According to The Washington Post, Sturgeon said that an independence referendum was the "will of the country", projecting that her Scottish National Party (SNP) and pro-independence allies would hold a majority of the 129 seats after all the votes were counted.

Although it appeared that her party would win an outright majority, she said that along with the Green Party, there would be overall support in the Parliament to again bring the independence question back to voters.

"The people of Scotland have voted to give pro-independence parties a majority in the Scottish Parliament... The final numbers may not yet be known, but it is beyond doubt that the pro-independence majority in our new Parliament will be larger than it was in the last one," she said as votes were being tallied.

The United Kingdom went to the polls on Thursday for a number of regional elections. However, the counting has been slower due to restrictions related to the COVID-19 pandemic, The Washington Post reported.

The SNP lost its first swipe at an independence plebiscite in 2014 by 45 to 55 per cent vote. Now it insists that views have changed following the 2016 referendum to break with the European Union, which 62 percent of Scottish voters opposed.

Sturgeon now has to win public permission, legal permission, and then the referendum itself.

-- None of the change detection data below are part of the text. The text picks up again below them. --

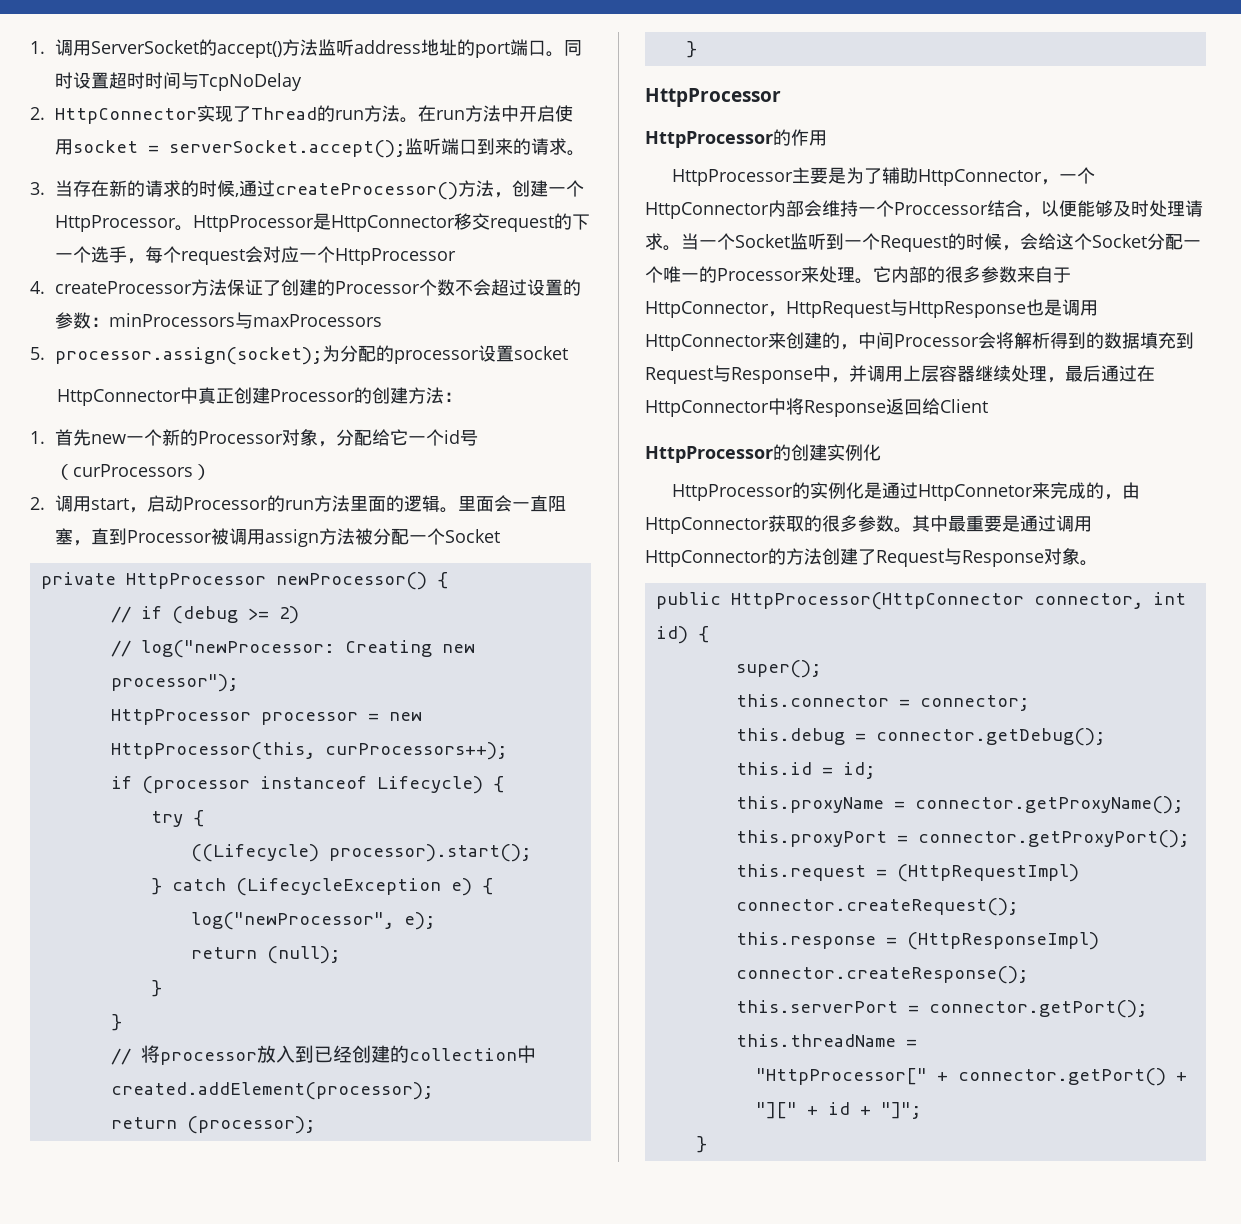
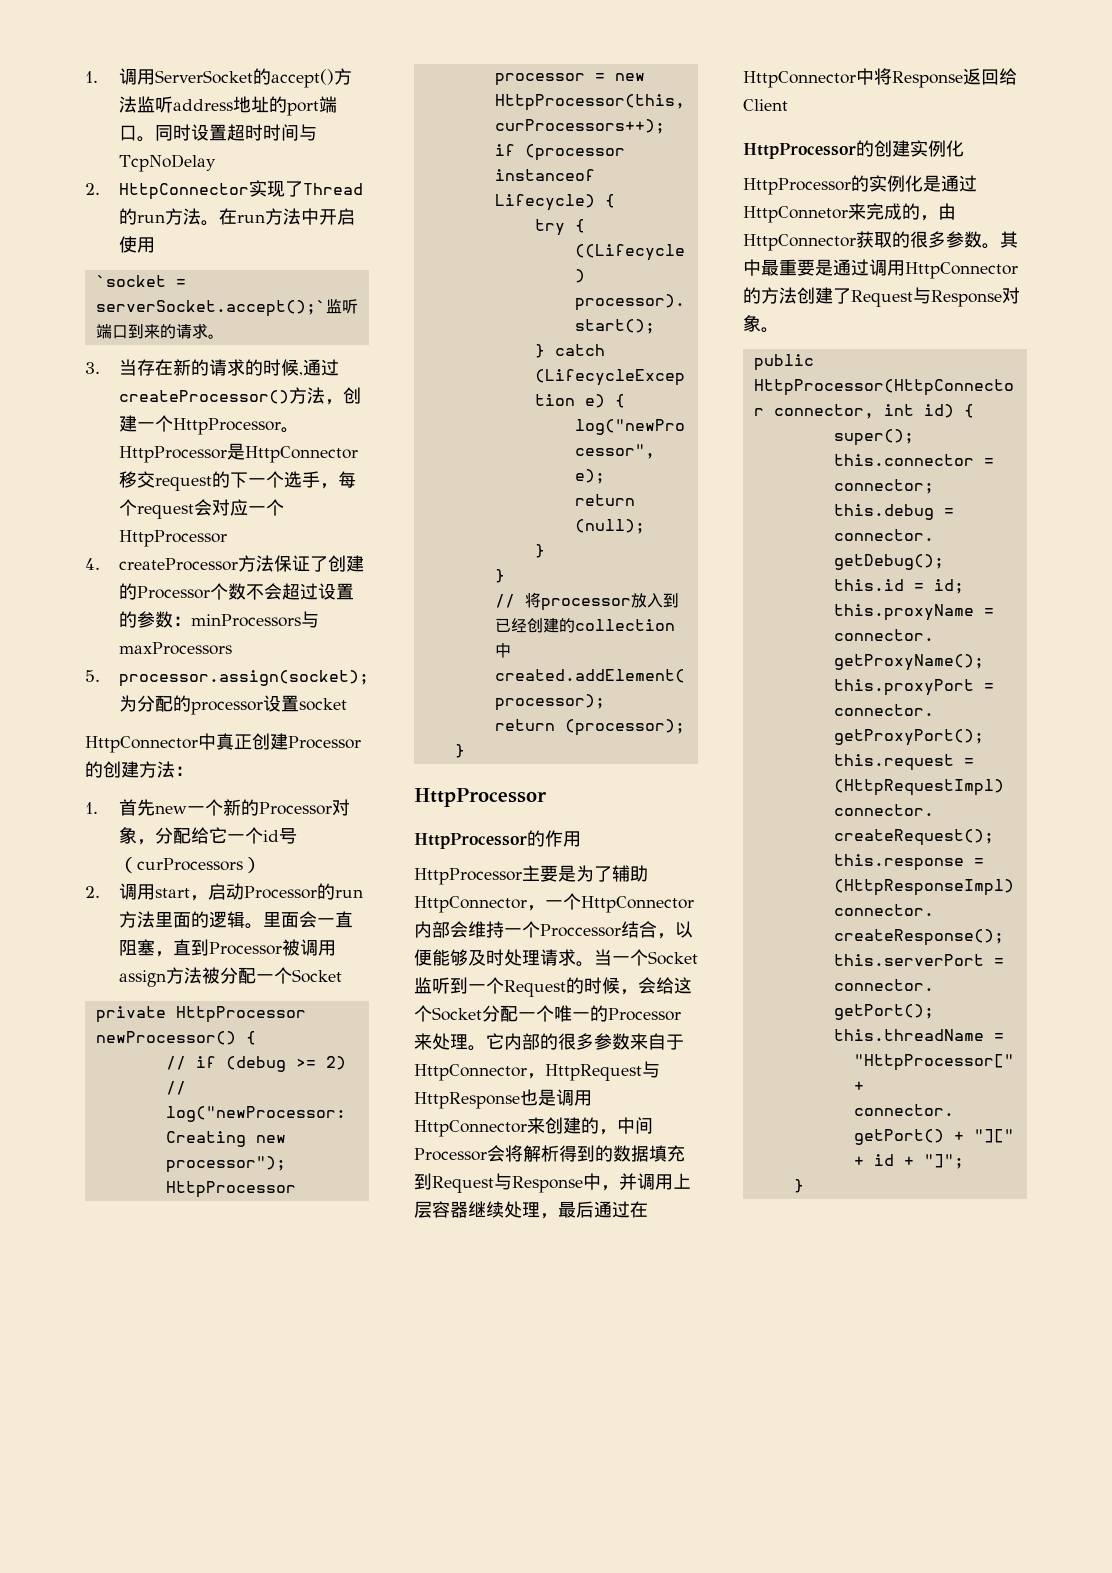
[73,140,406,158] socket = serverSocket.accept(); -> [95,275,186,287] [95,300,326,317] // `socket = serverSocket.accept();`

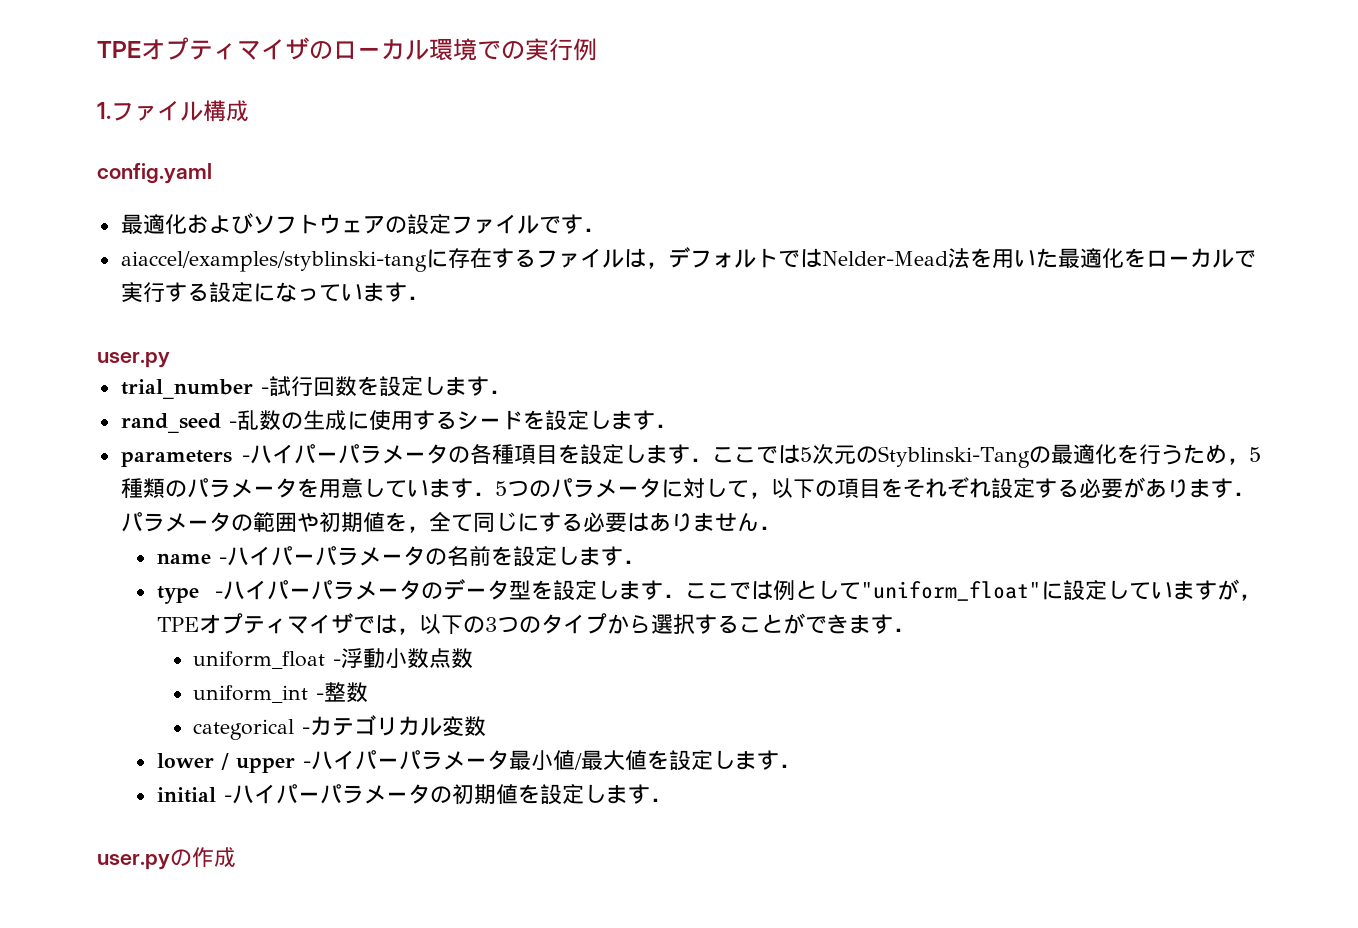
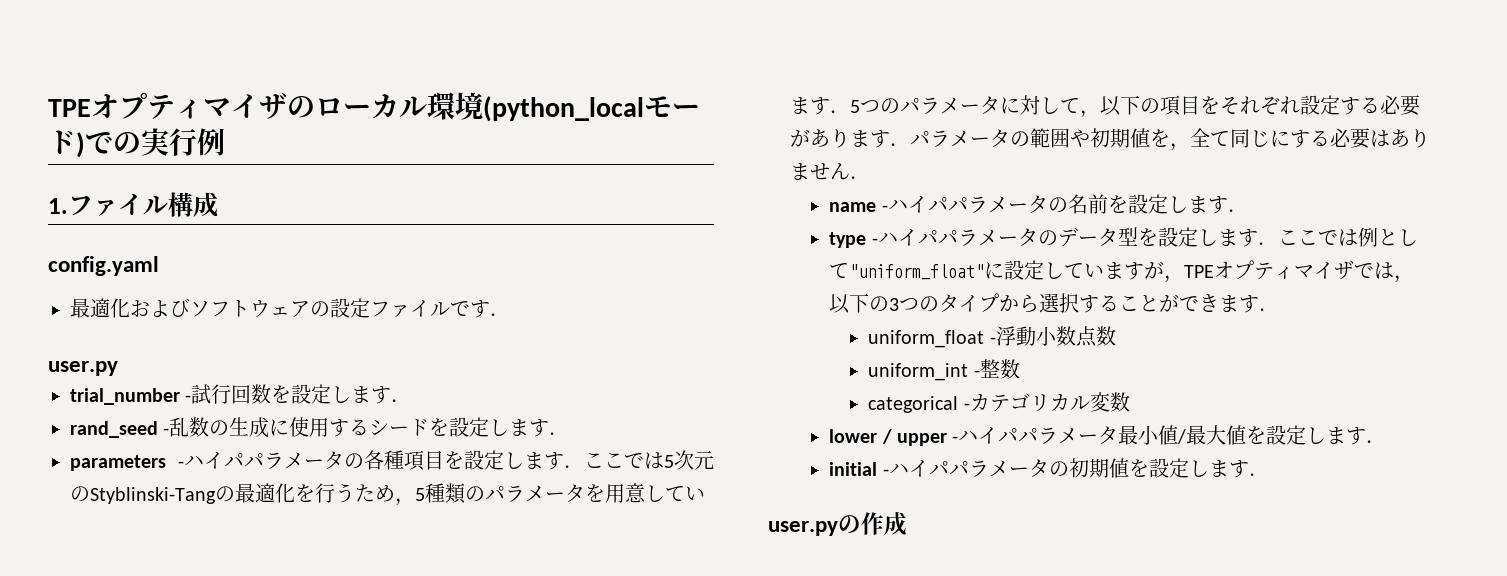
(477, 49) none -> [483,96,700,122] [48,130,85,158] (python_localモード)
[120,247,1256,272] [120,282,429,303] // aiaccel/examples/styblinski-tangに存在するファイルは，デフォルトではNelder-Mead法を用いた最適化をローカルで実行する設定になっています． -> (510, 314) none
[316,452,339,462] ー -> (245, 460) none
[292,554,315,564] ー -> (948, 204) none
[288,588,311,598] ー -> (938, 237) none
[376,758,399,768] ー -> (1019, 435) none
[297,792,320,802] ー -> (949, 468) none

The Washington Post reported that a sexual harassment scandal involving Sturgon's predecessor Alex Salmond, and the success of the British vaccine rollout has split the country on independence.

Many Scots tell pollsters they want their regional government to get the economy back on track after the heavy losses from the pandemic before they begin to wave the blue-and-white flag for independence.

"The Scottish problem is Boris Johnson's biggest single political headache," said Jonathan Tonge, a politics professor at the University of Liverpool. (ANI)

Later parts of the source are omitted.